(Change listing data)
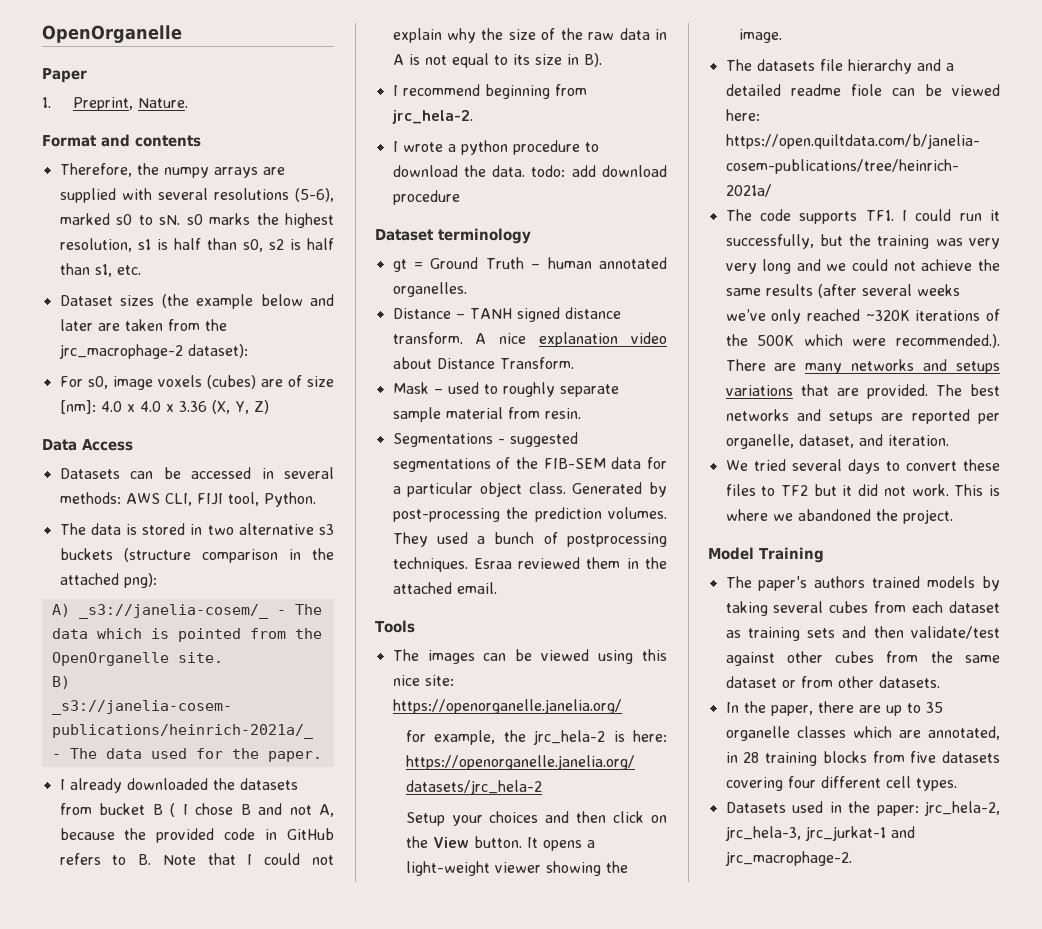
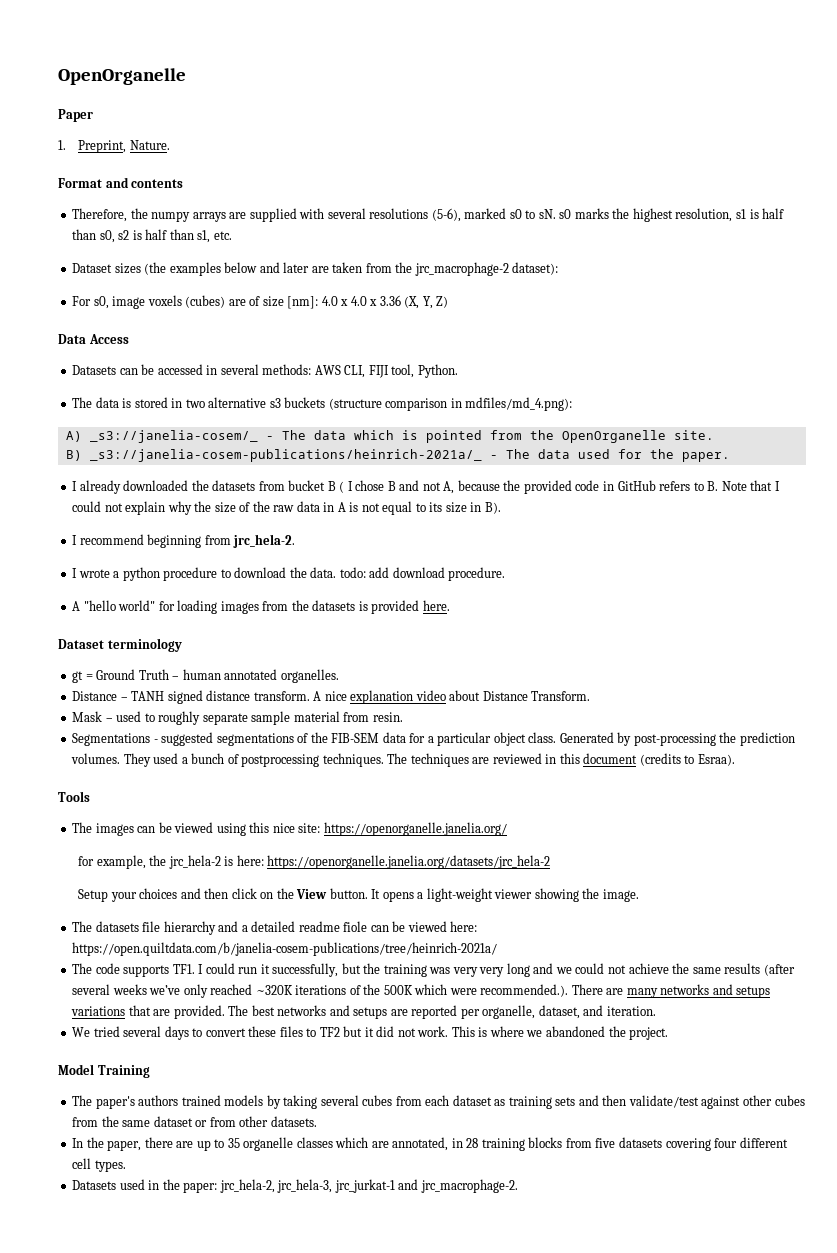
- Dataset sizes (the example below and later are taken from the jrc_macrophage-2 dataset):
+ Dataset sizes (the examples below and later are taken from the jrc_macrophage-2 dataset):
- The data is stored in two alternative s3 buckets (structure comparison in the attached png):
+ The data is stored in two alternative s3 buckets (structure comparison in mdfiles/md_4.png):
- I wrote a python procedure to download the data. todo: add download procedure
+ I wrote a python procedure to download the data. todo: add download procedure.
+ A "hello world" for loading images from the datasets is provided here.
- Esraa reviewed them in the attached email.
+ The techniques are reviewed in this document (credits to Esraa).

**Work request**.
Set down exactly the lines that begin with the one containing "- The data is" and end with the last line above, and no others.

**Output of the exercise**.
- The data is stored in two alternative s3 buckets (structure comparison in the attached png):
+ The data is stored in two alternative s3 buckets (structure comparison in mdfiles/md_4.png):
- I wrote a python procedure to download the data. todo: add download procedure
+ I wrote a python procedure to download the data. todo: add download procedure.
+ A "hello world" for loading images from the datasets is provided here.
- Esraa reviewed them in the attached email.
+ The techniques are reviewed in this document (credits to Esraa).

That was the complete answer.